Толпа к тому времени полностью раздвинулась и я увидел перед собой высокого человека. Он стоял, сложив руки на груди, и разглядывал меня. Я оторопел, увидев его. Он был хорошо знаком мне, но это узнавание не доставило мне радости. Ему было около сорока пяти лет, но, в отличие от местных бурдюков с жиром,
– А ведь старый дурак Обершмуллер прав, – сказал мне человек. Голос его – глубокий, теплый, почти нежный, прозвучал полным диссонансом внешности убийцы. – Ты – демоник, Шустряк. Ты – живой демоник. Живой. Хорошие дела происходят в Кларвельте! Сколько времени меня не было здесь – всего месяц? И что я вижу? Живые демоники нагло разгуливают по городу и бьют хлыстом благородных господ?!
"Вальдес! – пронесся по толпе испуганно-благоговеющий шепот. Сам господин Вальдес! Вальдес Длиннорукий! Великий Инквизитор!"
Я не помнил, что именно связывало меня с этим Вальдесом. Но я догадывался, что ничего хорошего. Вряд ли можно было ожидать хорошего от человека с такой жестокой улыбкой.
– Господин Вальдес, – произнес я. – Я понятия не имею, что такое демоник. Я не знаю, что такое Кларвельт. Более того, я не вполне представляю, кто таков сам я. Если вы благородный человек, господин Вальдес, то отпустите меня, и я уйду восвояси.
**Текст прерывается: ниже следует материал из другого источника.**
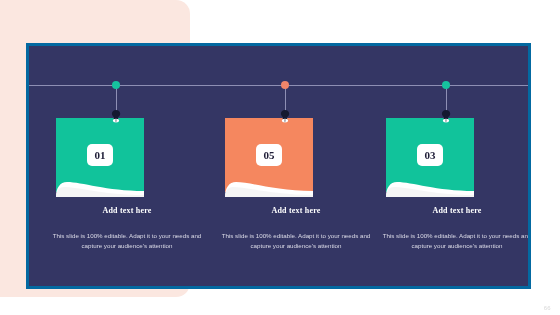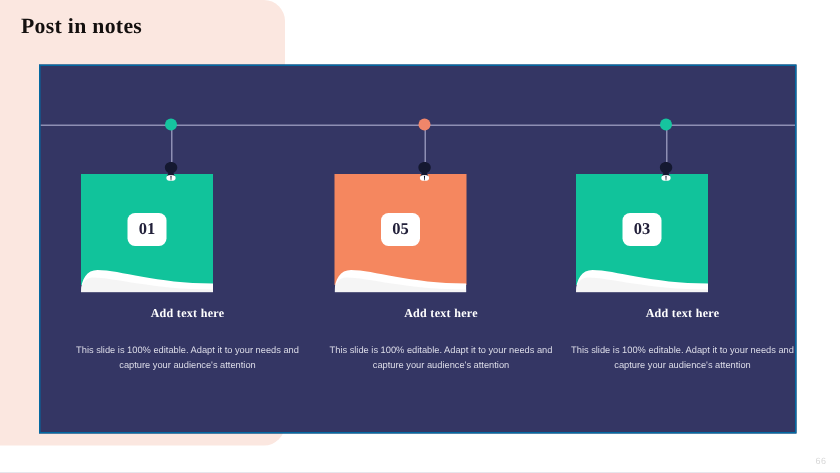--- a/index.html
+++ b/index.html
@@ -201,7 +201,6 @@
 
   <div class="cream-panel"></div>
 
-  <div class="title">Post in notes</div>
 
   <div class="board">
 

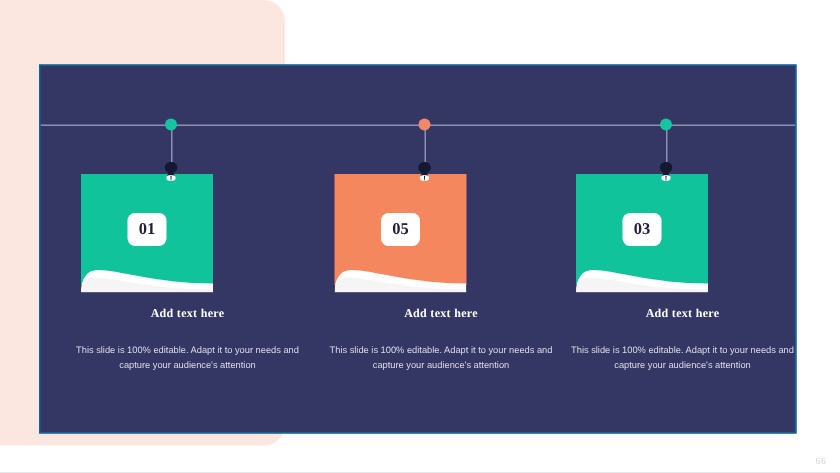--- a/index.html
+++ b/index.html
@@ -56,7 +56,7 @@
     width: 505px;
     height: 246px;
     background: #343664;
-    border: 1px solid #0369a1;
+    border: 3px solid #0369a1;
     box-sizing: border-box;
     overflow: hidden;
   }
Я обещаю более не причинять никому неприятностей и напоминать каким-либо образом о своем существовании. Я просто уйду.
– И куда же ты уйдешь, Шустряк? – Вальдес наклонил голову, провел рукой по волосам, подстриженным коротким ежиком и совершенно белым.
– Не знаю… Уйду куда-нибудь из вашего Кларвельта. Попытаюсь найти свою страну…
– Страну?.. – Вальдес снова усмехнулся и покачал головой. – Любой житель Кларвельта с детства знает, что никаких стран не существует. Есть только один мир, в котором живут настоящие люди. И мир этот называется Кларвельт. А еще есть другие миры – вельты. Но там обитают не люди. Там живут злобные магические твари – демоники. Человек не может уйти из Кларвельта – границы его закрыты создательницей нашей, Госпожой Дум. И тот, кто сумел пройти в Кларвельт из другого мира, никак не может быть назван человеком, как бы он не пытался человеком притворяться. Имя такой твари – демоник. И, дабы демоник не мог творить зло свое в нашем счастливом, добром и справедливом мире, надлежит каждого демоника уничтожать. Так сказано в Книге Дум…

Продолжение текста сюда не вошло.